» **THE PROBLEM**:
Everything in the records below from the line containing "none -> <div>期检验合格日期所在月份为基准确定。电梯安装监督检验合格</div>" through the line containing "none -> <div>无法确定安装监督检验时间的，原则上以电梯制造（出厂）时</div>" is to be reproduced exactly, those two lines included; no picture is to be copied.

» **MATERIAL FOR THIS EXERCISE**:
========================================
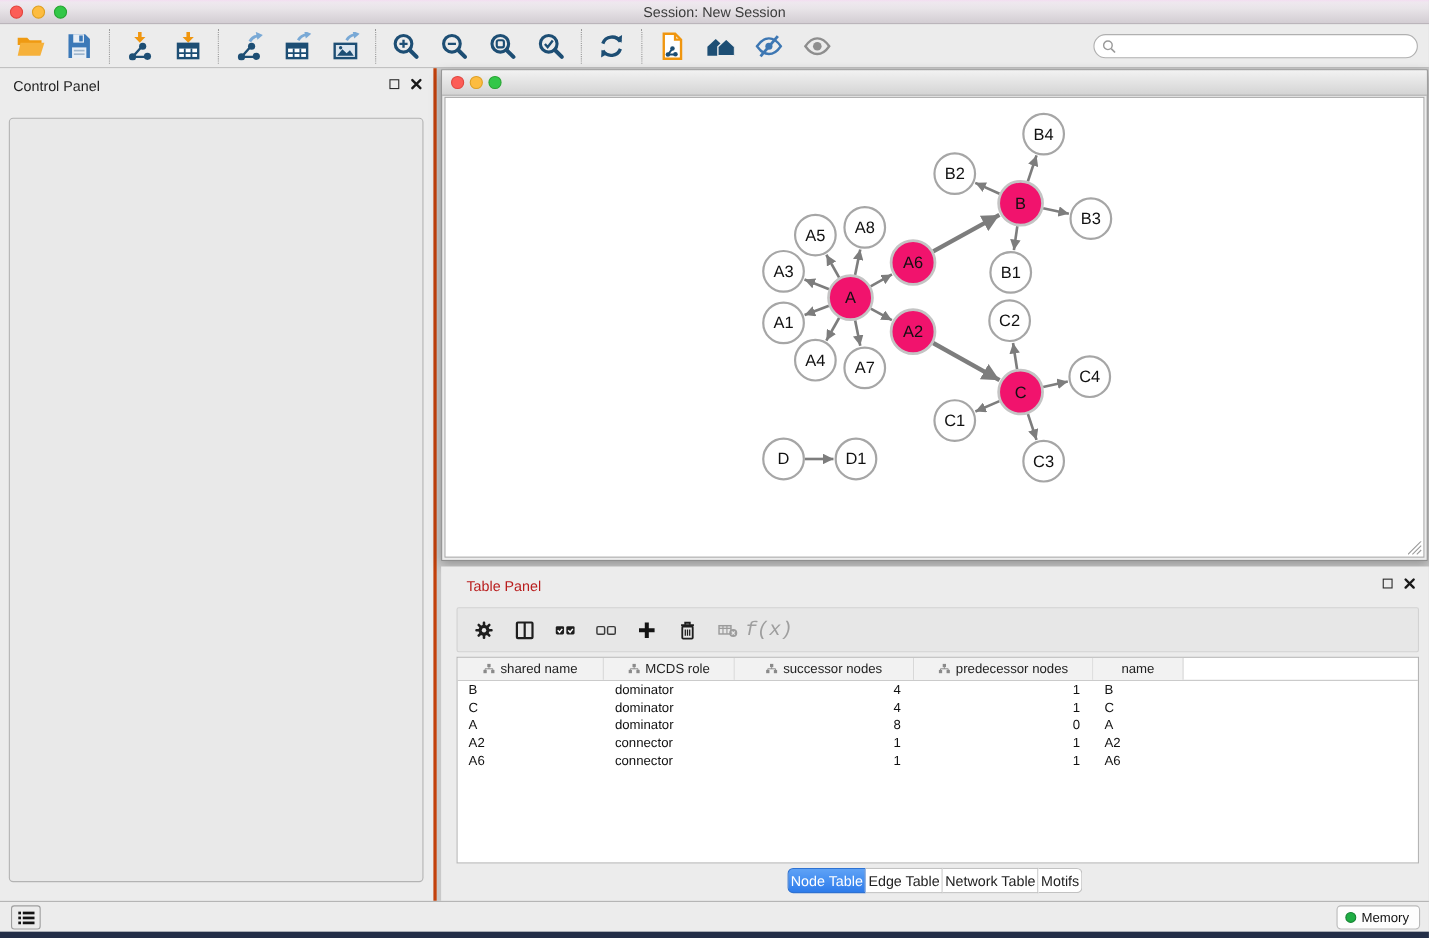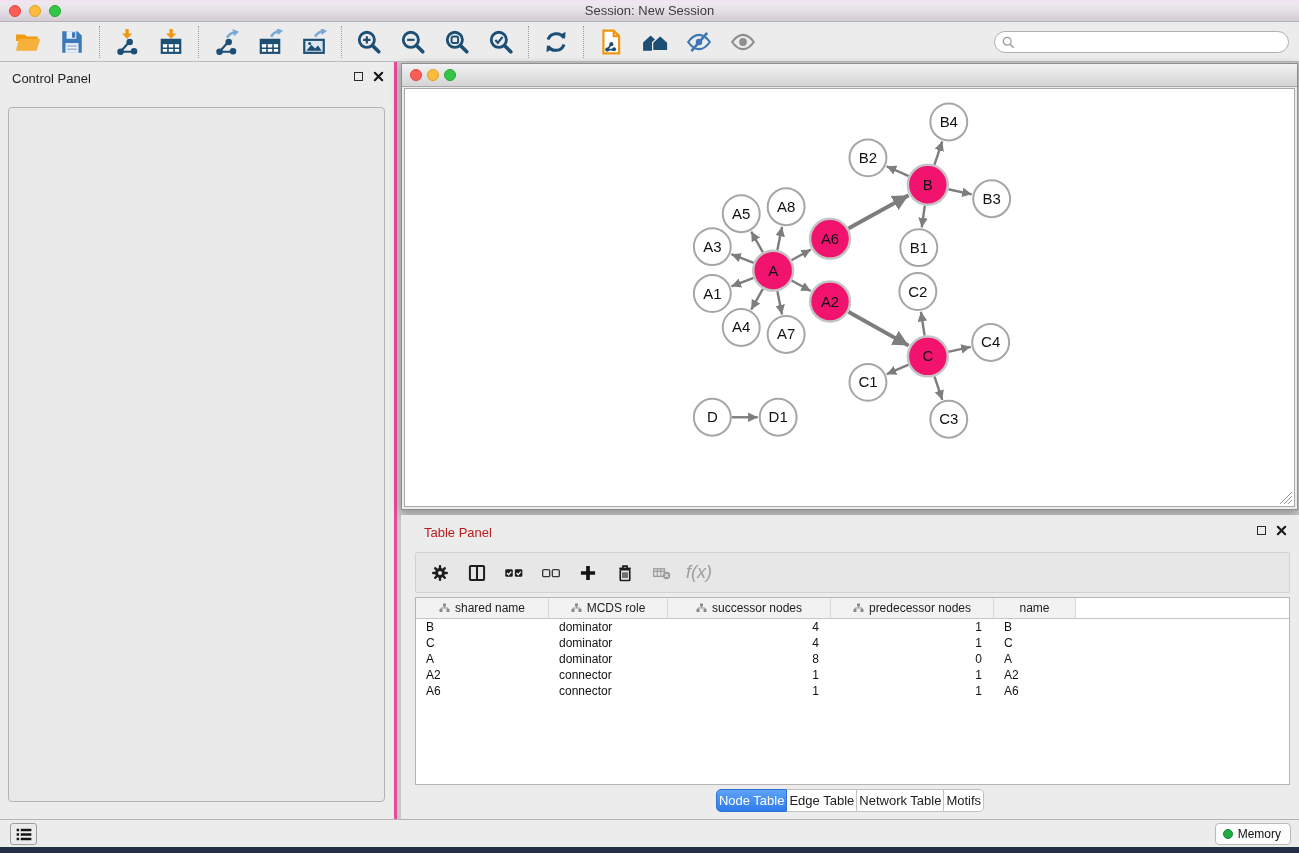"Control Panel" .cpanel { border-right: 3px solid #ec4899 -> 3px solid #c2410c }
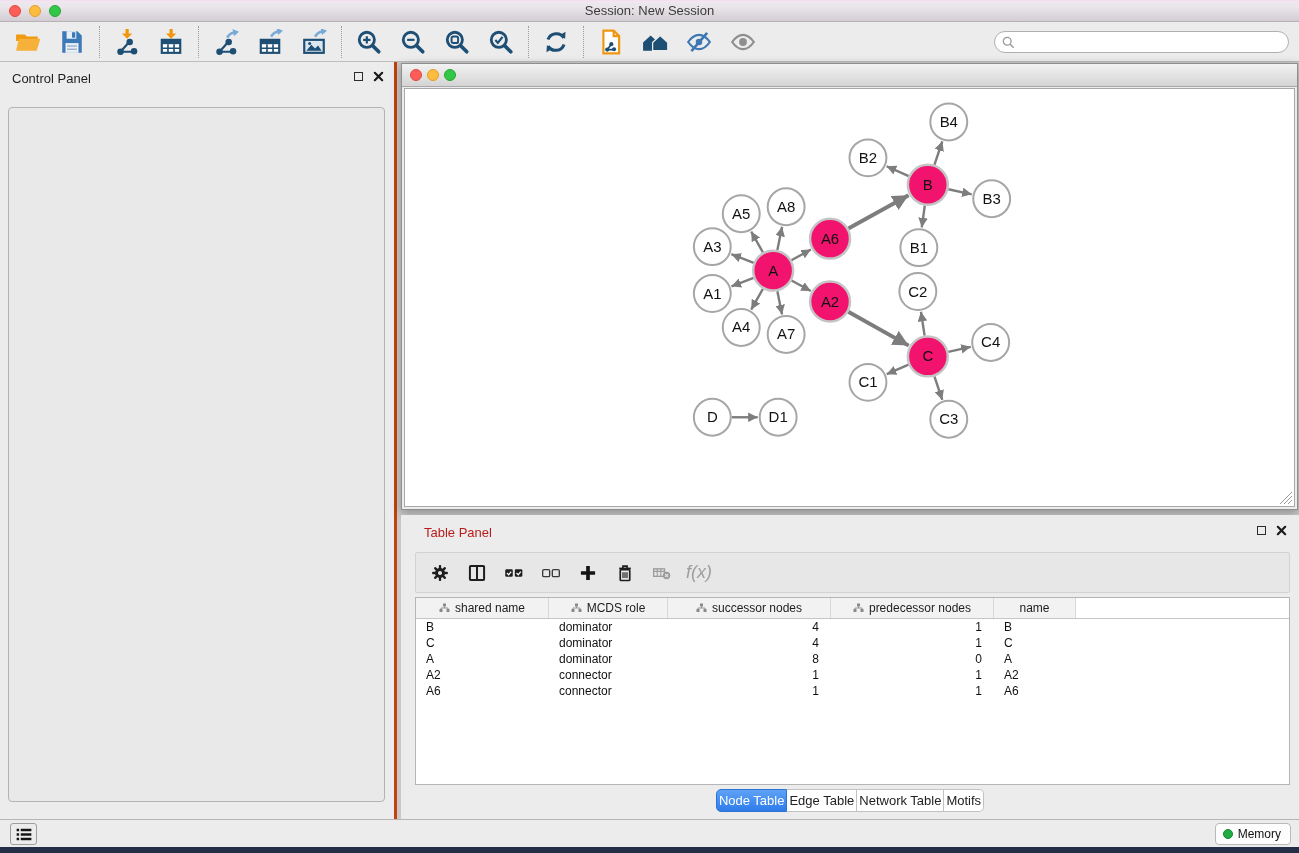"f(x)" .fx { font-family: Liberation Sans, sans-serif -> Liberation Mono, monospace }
========================================
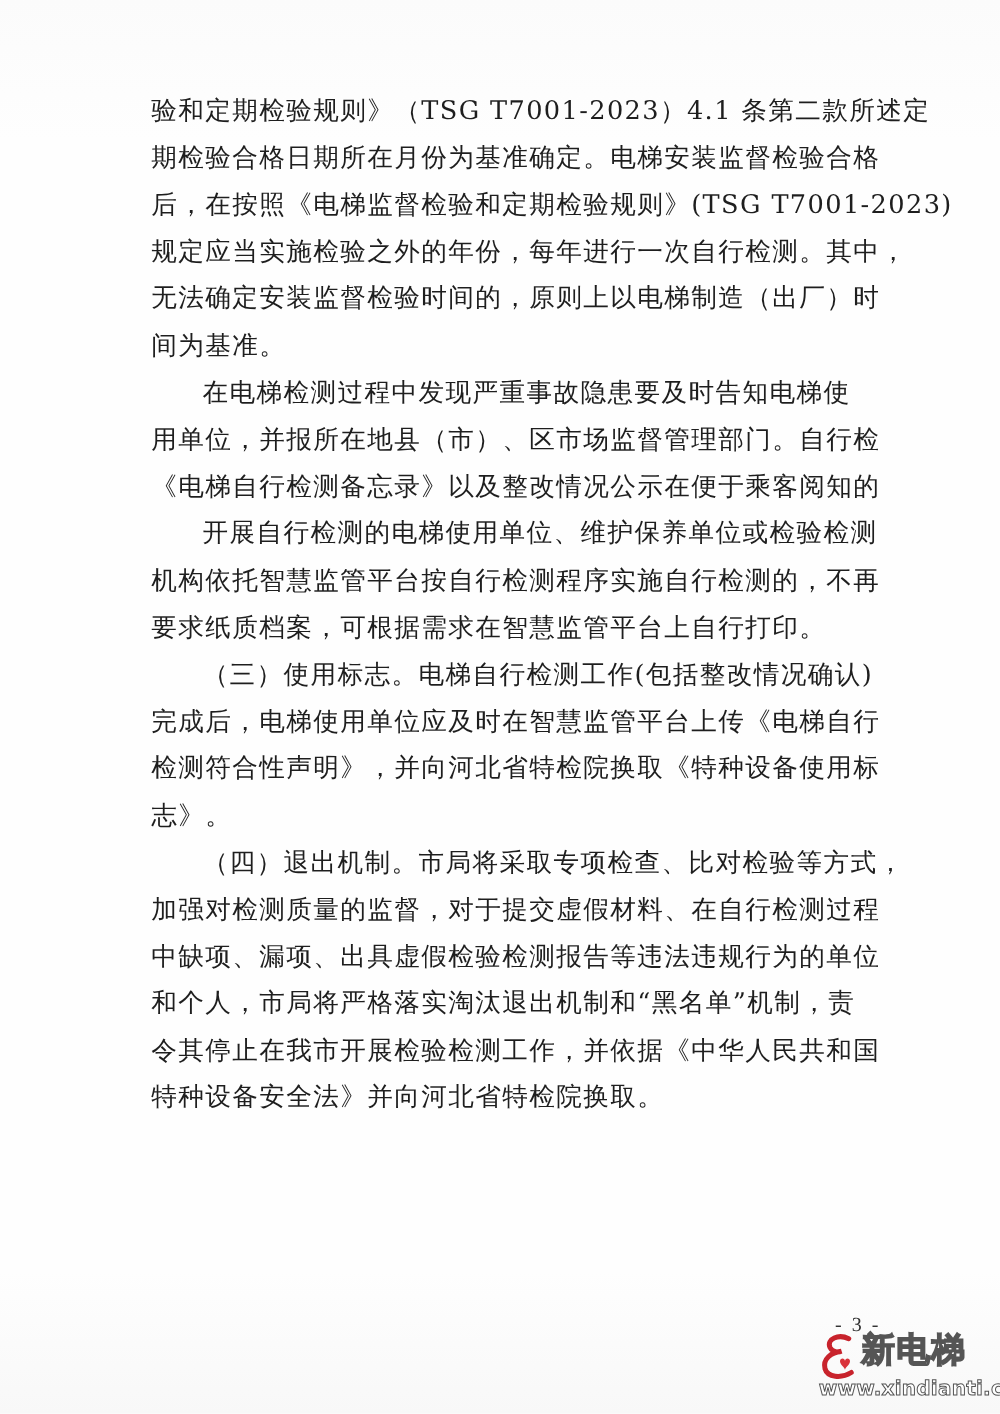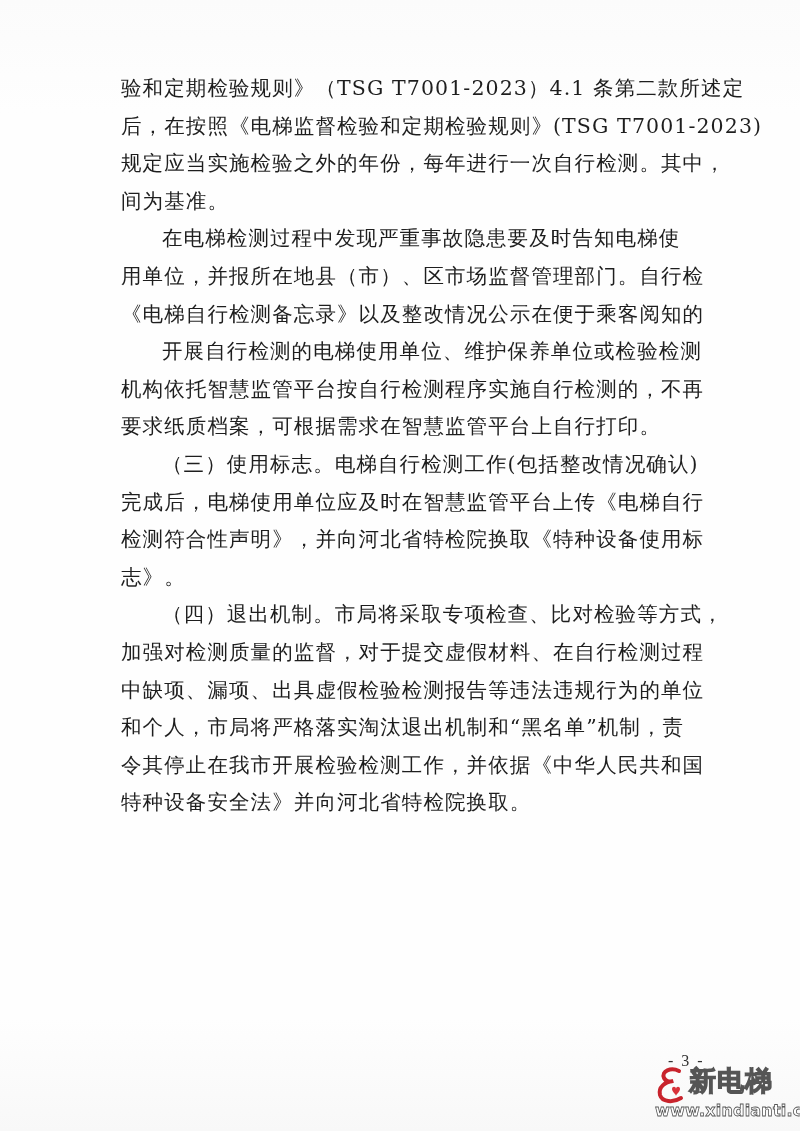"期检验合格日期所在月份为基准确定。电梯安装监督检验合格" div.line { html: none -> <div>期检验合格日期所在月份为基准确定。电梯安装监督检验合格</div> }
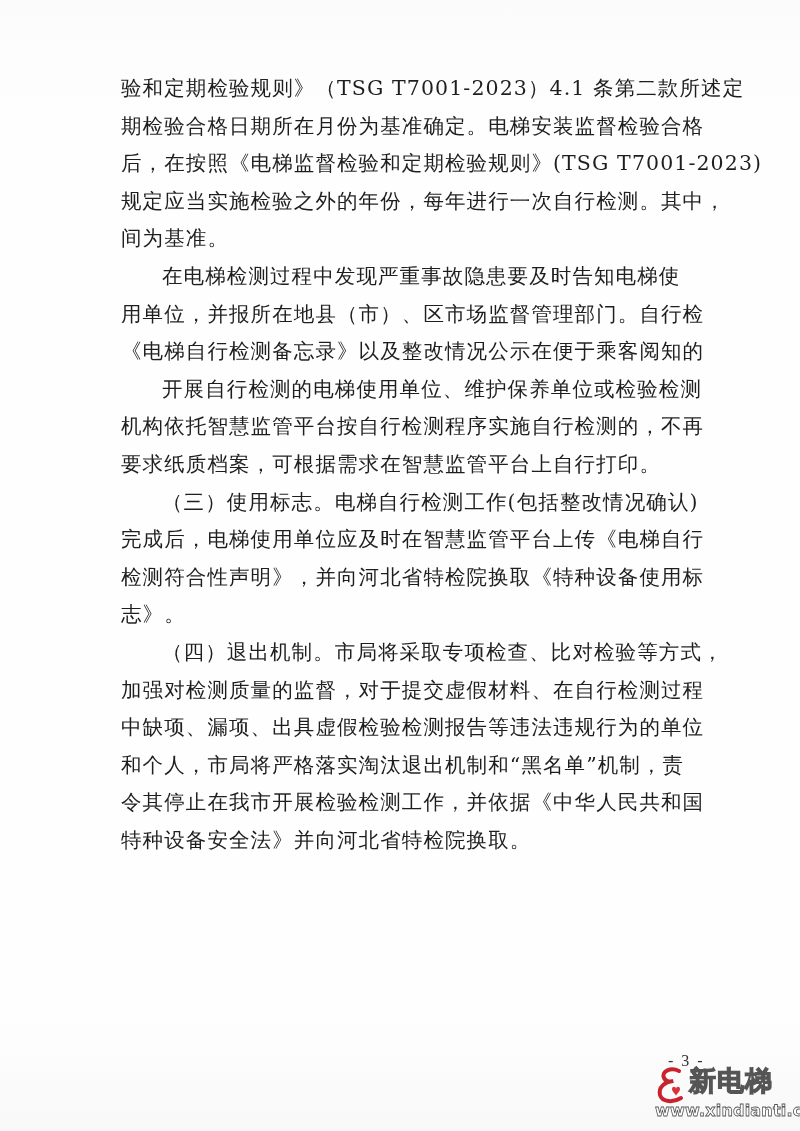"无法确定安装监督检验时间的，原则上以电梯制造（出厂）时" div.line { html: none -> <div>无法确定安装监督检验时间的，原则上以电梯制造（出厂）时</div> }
========================================
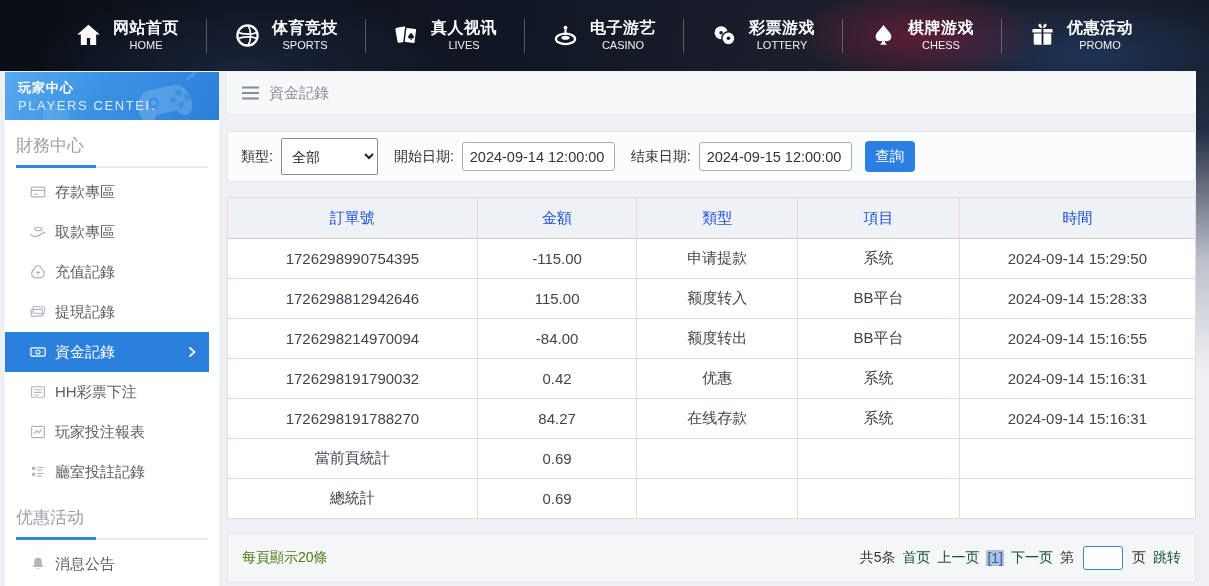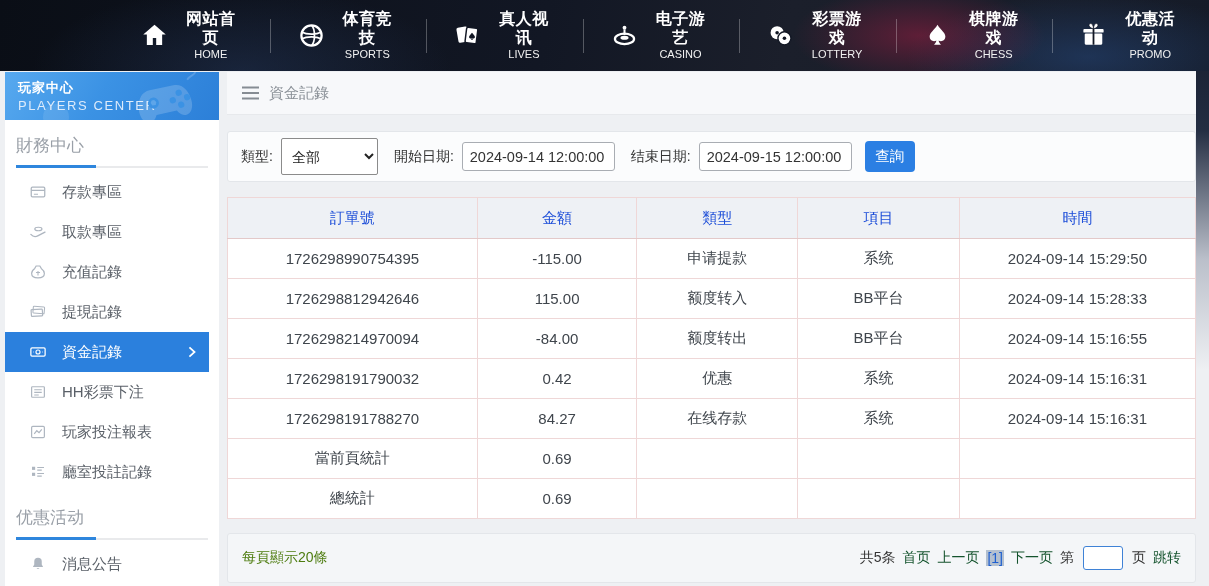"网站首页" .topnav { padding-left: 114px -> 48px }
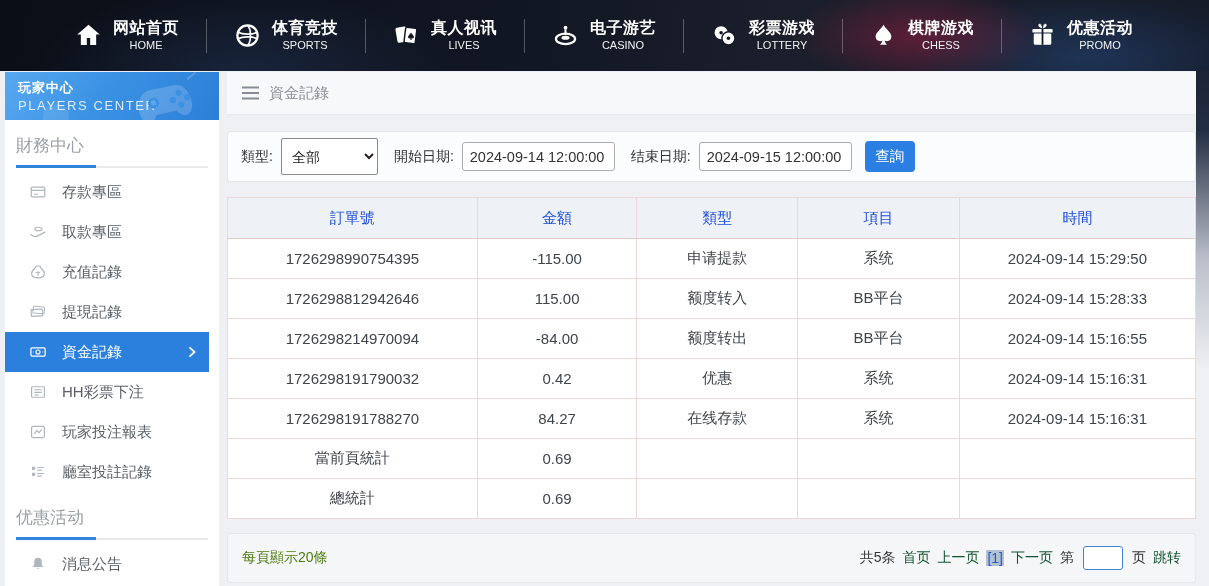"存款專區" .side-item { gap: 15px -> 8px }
========================================
» **RESULT**:
"期检验合格日期所在月份为基准确定。电梯安装监督检验合格" div.line { html: none -> <div>期检验合格日期所在月份为基准确定。电梯安装监督检验合格</div> }
"无法确定安装监督检验时间的，原则上以电梯制造（出厂）时" div.line { html: none -> <div>无法确定安装监督检验时间的，原则上以电梯制造（出厂）时</div> }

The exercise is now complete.